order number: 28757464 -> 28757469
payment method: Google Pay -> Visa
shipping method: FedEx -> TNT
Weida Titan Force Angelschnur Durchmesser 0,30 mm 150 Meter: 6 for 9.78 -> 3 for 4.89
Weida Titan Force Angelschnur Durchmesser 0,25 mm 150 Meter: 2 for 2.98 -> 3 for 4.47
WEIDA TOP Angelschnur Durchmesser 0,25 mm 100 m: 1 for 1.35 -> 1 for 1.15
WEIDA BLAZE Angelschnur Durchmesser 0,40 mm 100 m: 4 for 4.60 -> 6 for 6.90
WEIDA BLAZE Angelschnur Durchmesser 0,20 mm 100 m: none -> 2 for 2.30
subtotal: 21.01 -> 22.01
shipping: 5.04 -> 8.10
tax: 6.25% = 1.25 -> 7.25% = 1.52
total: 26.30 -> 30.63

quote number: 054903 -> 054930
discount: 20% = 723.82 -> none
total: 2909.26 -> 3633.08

---

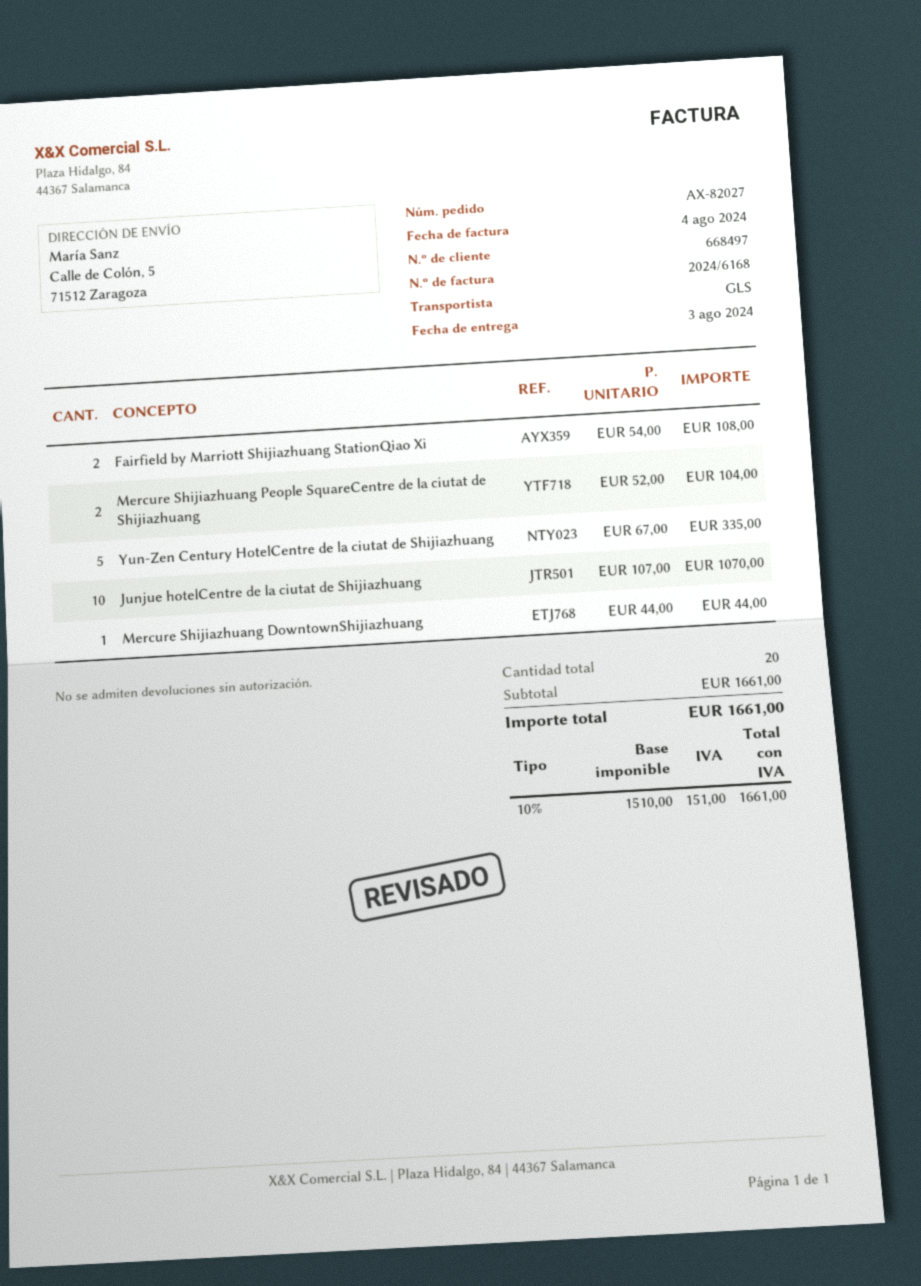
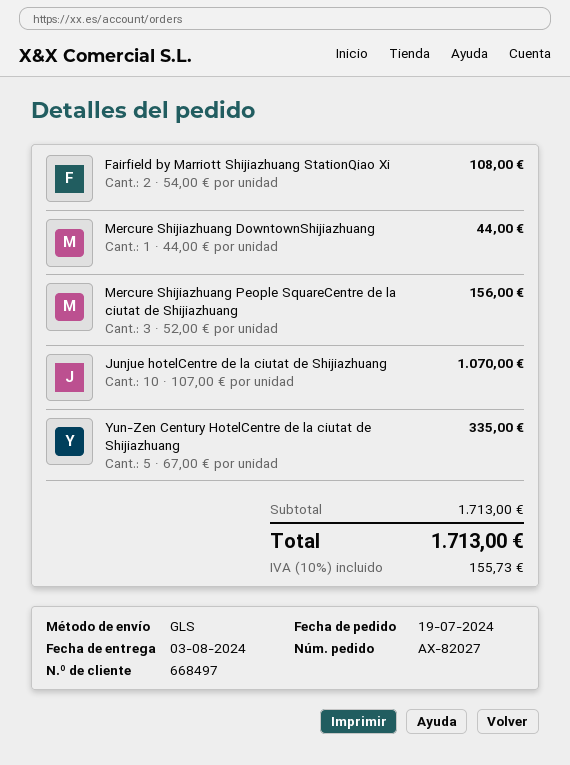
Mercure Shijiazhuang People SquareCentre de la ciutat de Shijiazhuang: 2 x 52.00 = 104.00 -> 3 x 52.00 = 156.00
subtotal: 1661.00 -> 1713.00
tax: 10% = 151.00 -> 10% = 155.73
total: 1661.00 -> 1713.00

==

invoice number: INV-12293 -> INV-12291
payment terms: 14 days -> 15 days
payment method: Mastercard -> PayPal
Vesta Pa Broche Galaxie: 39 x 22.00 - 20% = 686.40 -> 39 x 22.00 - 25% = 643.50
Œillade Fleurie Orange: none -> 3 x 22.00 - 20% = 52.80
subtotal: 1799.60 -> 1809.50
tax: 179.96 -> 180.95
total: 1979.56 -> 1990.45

[WHAT TO DO] Copy each line above containing the string "method".

[EXPECTED ANSWER]
payment method: Google Pay -> Visa
shipping method: FedEx -> TNT
payment method: Mastercard -> PayPal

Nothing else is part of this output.